From statements like these, one can only infer that the only sentiment more powerful than American contrition is American arrogance: we’re genuinely sorry for what happened, but the real reason we’re so sorry is that we’re better than that_and better than you in fact.

As if on cue, this sentiment was given grist by the ghoulish image of 26 year old American Nicholas Berg being beheaded by men who claimed to be acting out of revenge for Abu Ghraib. The responses from shapers of public opinion in the US were prompt. On news shows and in columns across the country, commentators spoke in terms borrowed from 19th century orientalism.

In an Op-Ed piece in TheLA Times, Charles Paul Freund wrote about the alleged perpetrator of Berg’s murder, Abu Musab Zarqawi: “[He] has reminded his enemies that, unlike him, they are at least capable of shame.” Senator John McCain said, “It’s terrible. It’s tragic. It also shows the stark difference between America and these barbarians.”

Ah, the difference between America and the barbarians. This purported difference is at the heart of the reportage of recent events, whether it be the prison abuse/turture scandal at Abu Ghraib or the horrific murder of Nicholas Berg. In fact, it’s at the heart of our sense of national belonging in the US. But what about this difference? Or, more to the point, what do popular representations of it tend to say about the way we look_or choose to look away from_ourselves?

Now, lest anyone get the wrong idea, I’m not saying that what was done to Nicholas Berg shouldn’t be classified as an act of barbarism. Slicing someone’s neck and literally ripping his head off pretty much speaks for itself as an act of sheer depravity. What I am saying is that it’s utter hypocrisy for US commentators to use this as occasion to take the moral high ground.

In that light, another recent news story is illuminating. The US Justice Department announced on May 10th that it was reopening the case of Emmett Till. Till is of course the black teenager who was brutally murdered for committing the cardinal sin of whistling at a white woman in Jim Crow Mississippi.

Emmett Till’s murderers abducted him, beat him to a pulp, gouged his eyes out, shot him in the head, and threw his body in the Tallahatchie River. Adding insult to injury, there was no justice for Emmett Till, as the two men tried for his murder were acquitted in what can only be described as a kangaroo court proceeding.

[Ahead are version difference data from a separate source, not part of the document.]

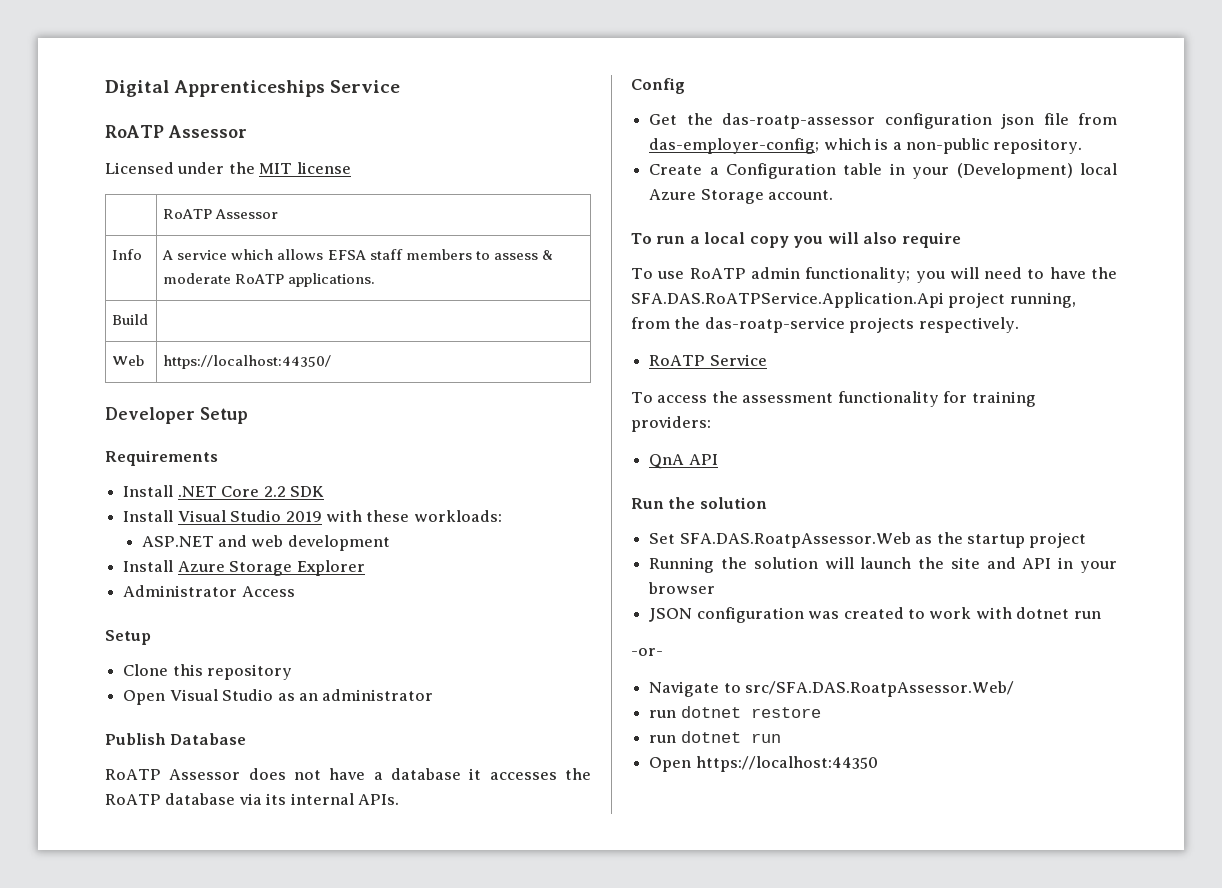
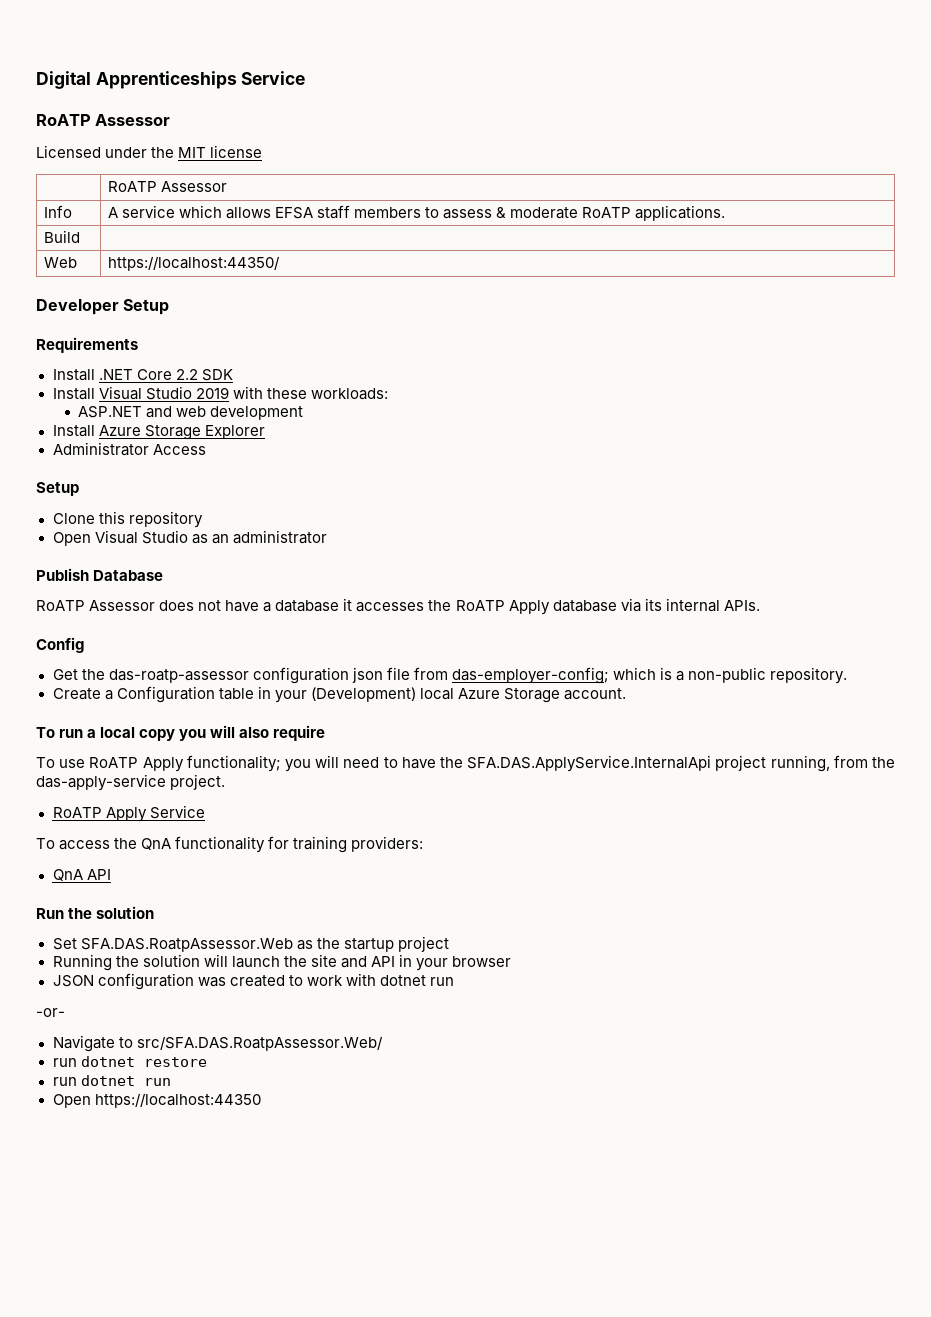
- RoATP Assessor does not have a database it accesses the RoATP database via its internal APIs.
+ RoATP Assessor does not have a database it accesses the RoATP Apply database via its internal APIs.
- To use RoATP admin functionality; you will need to have the SFA.DAS.RoATPService.Application.Api project running, from the das-roatp-service projects respectively.
- RoATP Service
+ To use RoATP Apply functionality; you will need to have the SFA.DAS.ApplyService.InternalApi project running, from the das-apply-service project.
+ RoATP Apply Service
- To access the assessment functionality for training providers:
+ To access the QnA functionality for training providers:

Till’s case, though notable for the impact it had on the Civil Rights Movement, is but one of many examples of ‘unsolved’ murders of blacks in the American South.

Meanwhile, in today’s America, black men are incarcerated at a rate that exceeds even that of apartheid South Africa (7150 per 100,000 compared to 851 per 100,000).

I wonder if Thomas Friedman, David Brooks, et al. are aware of those numbers or the story of Emmett Till, or some of the other barbarous commonplaces of American life. I’m sure they are. After all, they’re smart, well-educated men. So why the easy pronouncements of America’s intrinsic moral superiority and authority, the declarations of our collective innocence when it comes to ‘the dark side of human nature?’

The answer, I suppose, has nothing to do with education or erudition; rather it comes from an ideological framework in which the rules the West applies to the other have little to no applicability when it comes to the West itself. How else to explain the combination of shame, haughtiness, and forgetfulness on display the past two weeks.

Iraq goddamn.

 

John Whitlow is an Associate Professor at CUNY School of Law.